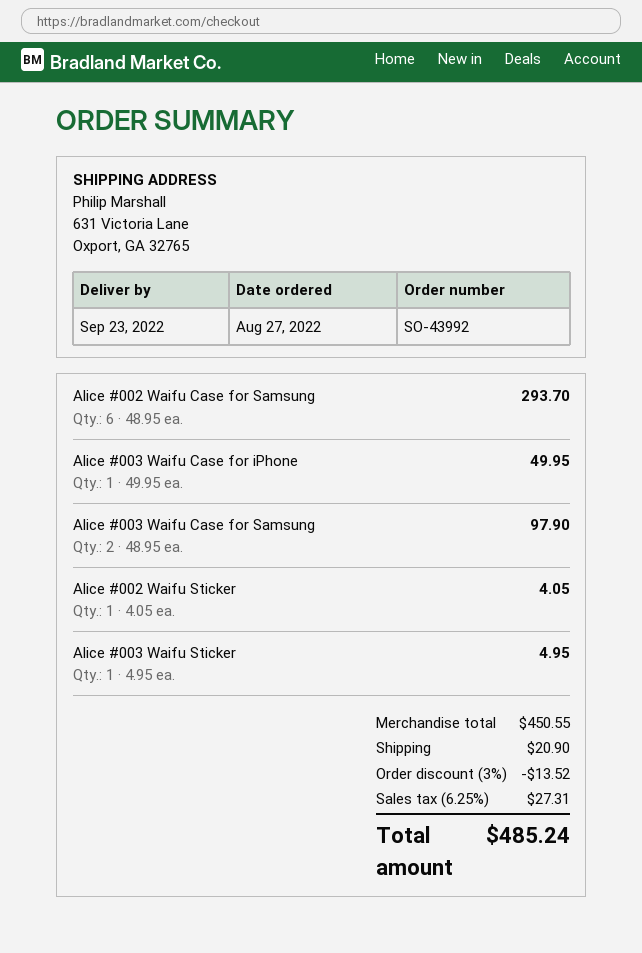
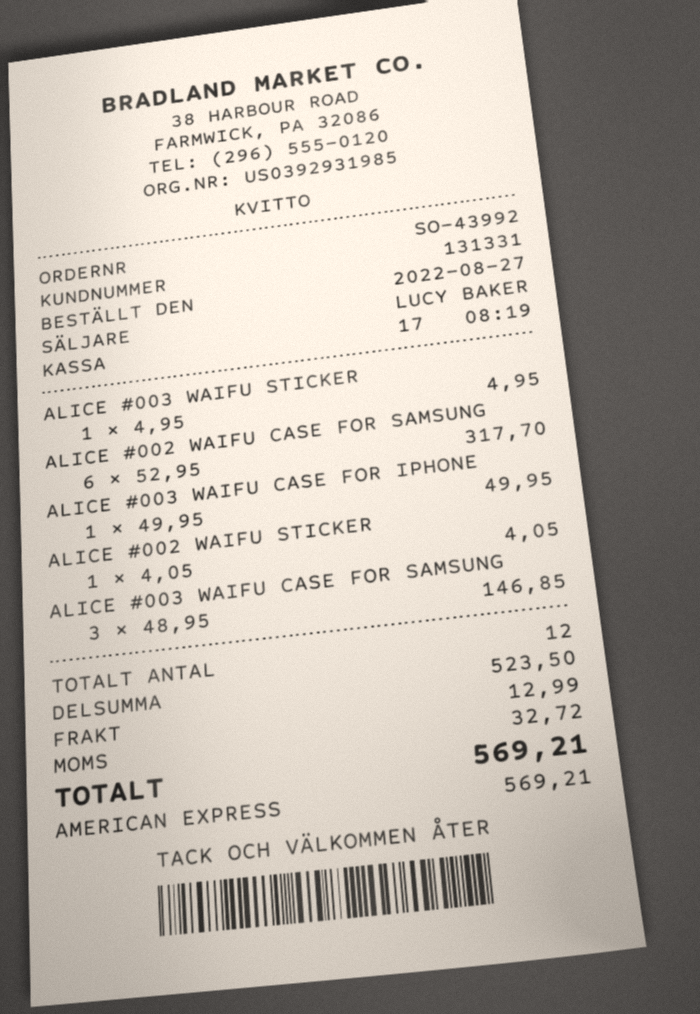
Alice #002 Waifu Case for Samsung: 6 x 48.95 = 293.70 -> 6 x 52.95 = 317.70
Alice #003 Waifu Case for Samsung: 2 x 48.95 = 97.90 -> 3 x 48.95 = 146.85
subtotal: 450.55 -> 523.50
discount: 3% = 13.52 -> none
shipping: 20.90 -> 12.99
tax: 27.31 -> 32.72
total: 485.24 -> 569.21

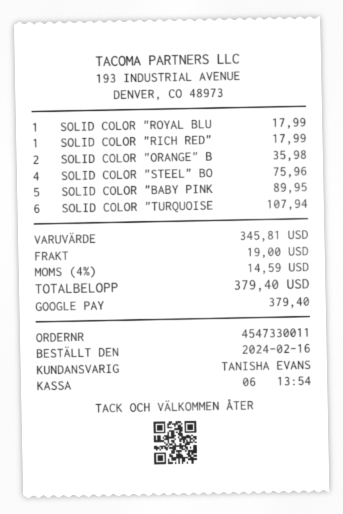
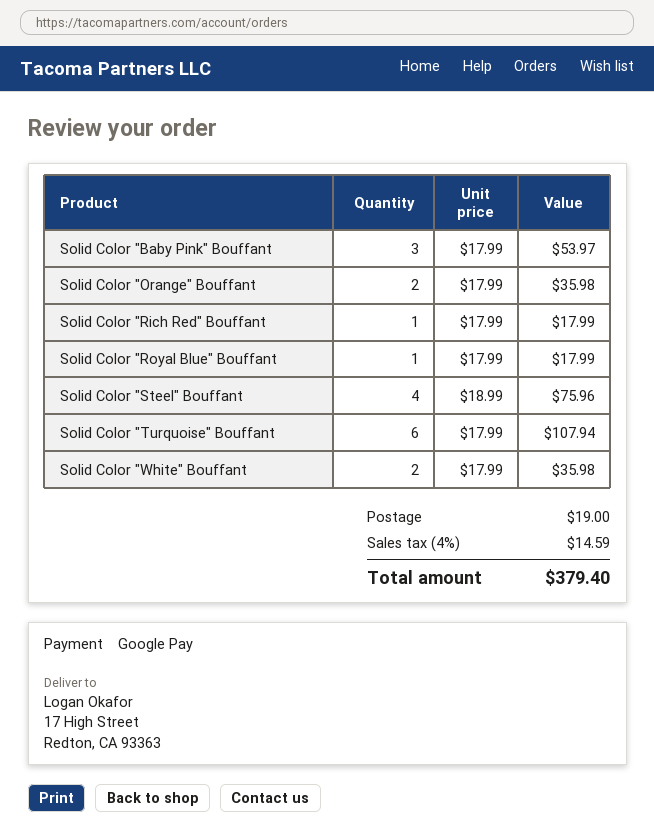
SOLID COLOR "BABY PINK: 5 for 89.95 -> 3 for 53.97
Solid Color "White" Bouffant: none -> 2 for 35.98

Task objective>
Line by line, write out the entries exactly, and leave the pictures out.

Solution below>
Alice #002 Waifu Case for Samsung: 6 x 48.95 = 293.70 -> 6 x 52.95 = 317.70
Alice #003 Waifu Case for Samsung: 2 x 48.95 = 97.90 -> 3 x 48.95 = 146.85
subtotal: 450.55 -> 523.50
discount: 3% = 13.52 -> none
shipping: 20.90 -> 12.99
tax: 27.31 -> 32.72
total: 485.24 -> 569.21

SOLID COLOR "BABY PINK: 5 for 89.95 -> 3 for 53.97
Solid Color "White" Bouffant: none -> 2 for 35.98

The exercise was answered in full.